PROVIDED ENTRIES

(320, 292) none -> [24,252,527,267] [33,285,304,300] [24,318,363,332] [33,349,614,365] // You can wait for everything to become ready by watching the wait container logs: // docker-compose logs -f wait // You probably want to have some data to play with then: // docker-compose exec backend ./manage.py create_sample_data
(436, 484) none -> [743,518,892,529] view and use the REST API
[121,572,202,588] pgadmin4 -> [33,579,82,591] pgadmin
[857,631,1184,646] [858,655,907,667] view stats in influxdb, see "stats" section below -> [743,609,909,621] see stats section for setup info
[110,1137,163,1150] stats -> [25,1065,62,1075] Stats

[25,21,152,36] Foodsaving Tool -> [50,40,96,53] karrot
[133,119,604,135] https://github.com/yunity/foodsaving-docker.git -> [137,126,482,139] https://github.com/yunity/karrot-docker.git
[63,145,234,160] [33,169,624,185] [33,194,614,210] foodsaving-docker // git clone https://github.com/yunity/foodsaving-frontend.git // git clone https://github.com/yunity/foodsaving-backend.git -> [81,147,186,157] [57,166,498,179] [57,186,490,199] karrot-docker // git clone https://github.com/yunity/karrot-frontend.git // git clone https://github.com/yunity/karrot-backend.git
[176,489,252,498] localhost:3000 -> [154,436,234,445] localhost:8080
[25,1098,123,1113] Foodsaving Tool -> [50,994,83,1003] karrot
--
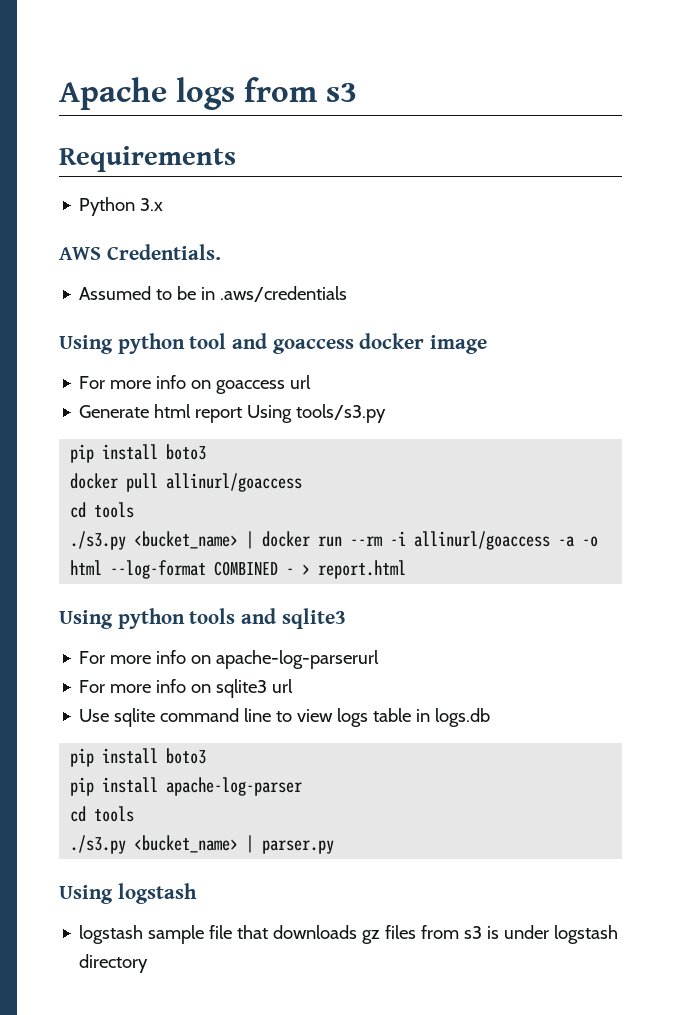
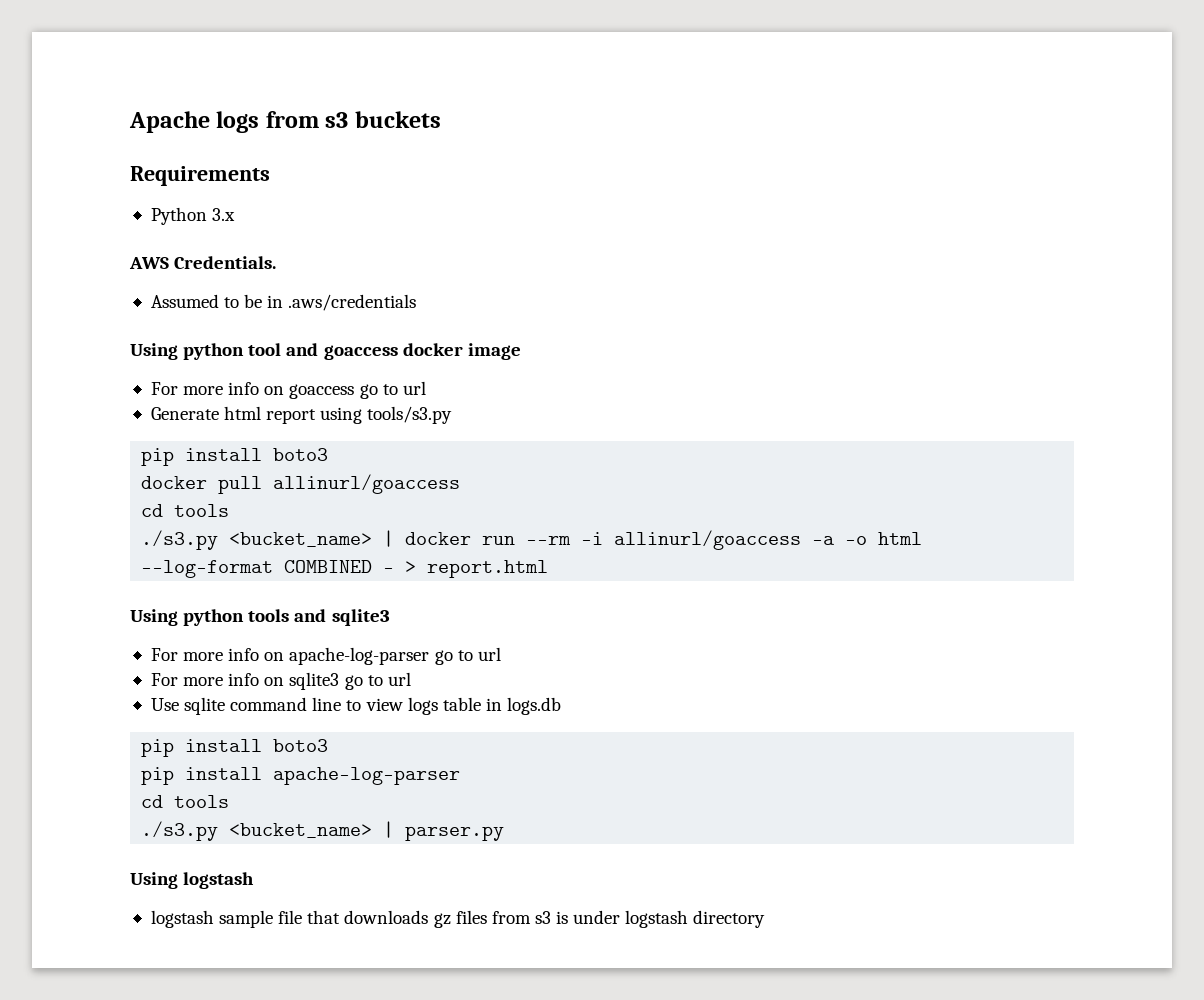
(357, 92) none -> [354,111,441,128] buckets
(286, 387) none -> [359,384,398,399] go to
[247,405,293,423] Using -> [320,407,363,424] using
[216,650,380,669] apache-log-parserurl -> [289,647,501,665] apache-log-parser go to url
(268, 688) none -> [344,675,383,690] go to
---
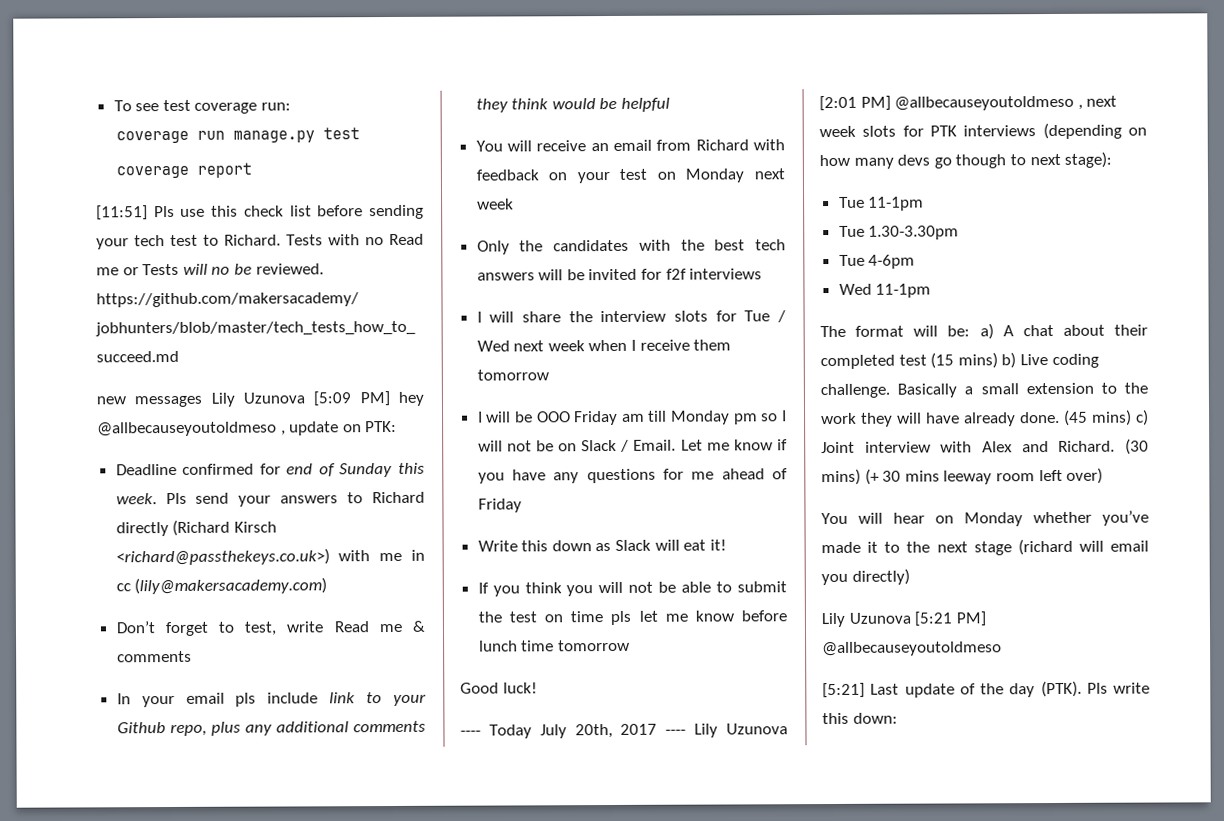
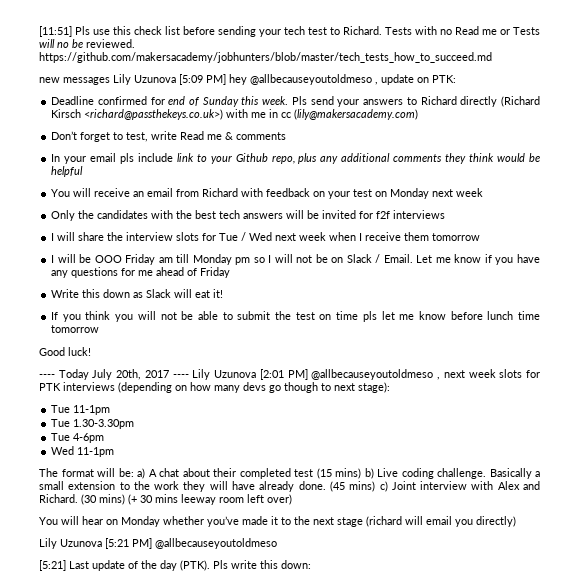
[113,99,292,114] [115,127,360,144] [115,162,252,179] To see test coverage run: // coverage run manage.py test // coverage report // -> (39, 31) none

WHAT IS BEING ASKED
Your job is to copy out every line from the records above that has the word "none".

RESULT FOR THIS TASK
(320, 292) none -> [24,252,527,267] [33,285,304,300] [24,318,363,332] [33,349,614,365] // You can wait for everything to become ready by watching the wait container logs: // docker-compose logs -f wait // You probably want to have some data to play with then: // docker-compose exec backend ./manage.py create_sample_data
(436, 484) none -> [743,518,892,529] view and use the REST API
(357, 92) none -> [354,111,441,128] buckets
(286, 387) none -> [359,384,398,399] go to
(268, 688) none -> [344,675,383,690] go to
[113,99,292,114] [115,127,360,144] [115,162,252,179] To see test coverage run: // coverage run manage.py test // coverage report // -> (39, 31) none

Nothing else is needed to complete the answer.